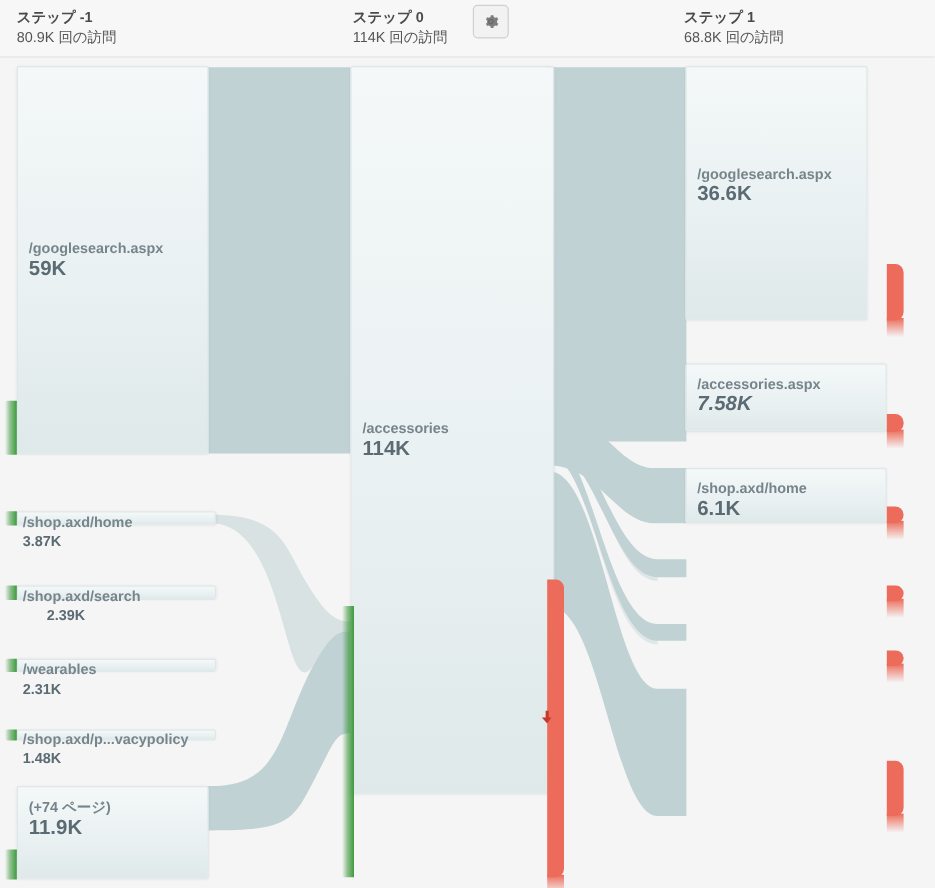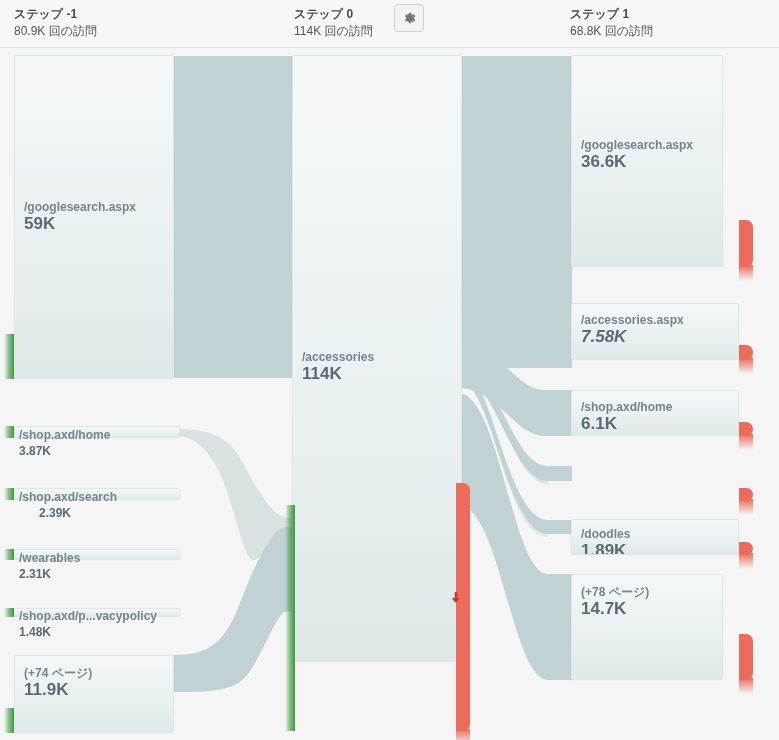--- a/index.html
+++ b/index.html
@@ -279,26 +279,18 @@
     <div class="outbar" style="left:739px; top:297px; height:15px;"></div>
 
     <div class="node" style="left:571px; top:342px; width:168px; height:46px;">
       <span class="node-label" style="top:9px;">/shop.axd/home</span>
       <span class="node-value" style="top:25px;">6.1K</span>
     </div>
     <div class="outbar" style="left:739px; top:374px; height:14px;"></div>
 
     <div class="outbar" style="left:739px; top:440px; height:13px;"></div>
 
-    <div class="node" style="left:571px; top:471px; width:168px; height:36px;">
-      <span class="node-label" style="top:7px;">/doodles</span>
-      <span class="node-value" style="top:23px;">1.89K</span>
-    </div>
     <div class="outbar" style="left:739px; top:494px; height:13px;"></div>
 
-    <div class="node" style="left:571px; top:526px; width:152px; height:106px;">
-      <span class="node-label" style="top:10px;">(+78 ページ)</span>
-      <span class="node-value" style="top:26px;">14.7K</span>
-    </div>
     <div class="outbar" style="left:739px; top:586px; height:46px;"></div>
 
   </div>
 </div>
 
 </body></html>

WORK ITEM: Without including a single picture, restate all of the data word for word.

COMPLETED TASK:
--- a/index.html
+++ b/index.html
@@ -279,26 +279,18 @@
     <div class="outbar" style="left:739px; top:297px; height:15px;"></div>
 
     <div class="node" style="left:571px; top:342px; width:168px; height:46px;">
       <span class="node-label" style="top:9px;">/shop.axd/home</span>
       <span class="node-value" style="top:25px;">6.1K</span>
     </div>
     <div class="outbar" style="left:739px; top:374px; height:14px;"></div>
 
     <div class="outbar" style="left:739px; top:440px; height:13px;"></div>
 
-    <div class="node" style="left:571px; top:471px; width:168px; height:36px;">
-      <span class="node-label" style="top:7px;">/doodles</span>
-      <span class="node-value" style="top:23px;">1.89K</span>
-    </div>
     <div class="outbar" style="left:739px; top:494px; height:13px;"></div>
 
-    <div class="node" style="left:571px; top:526px; width:152px; height:106px;">
-      <span class="node-label" style="top:10px;">(+78 ページ)</span>
-      <span class="node-value" style="top:26px;">14.7K</span>
-    </div>
     <div class="outbar" style="left:739px; top:586px; height:46px;"></div>
 
   </div>
 </div>
 
 </body></html>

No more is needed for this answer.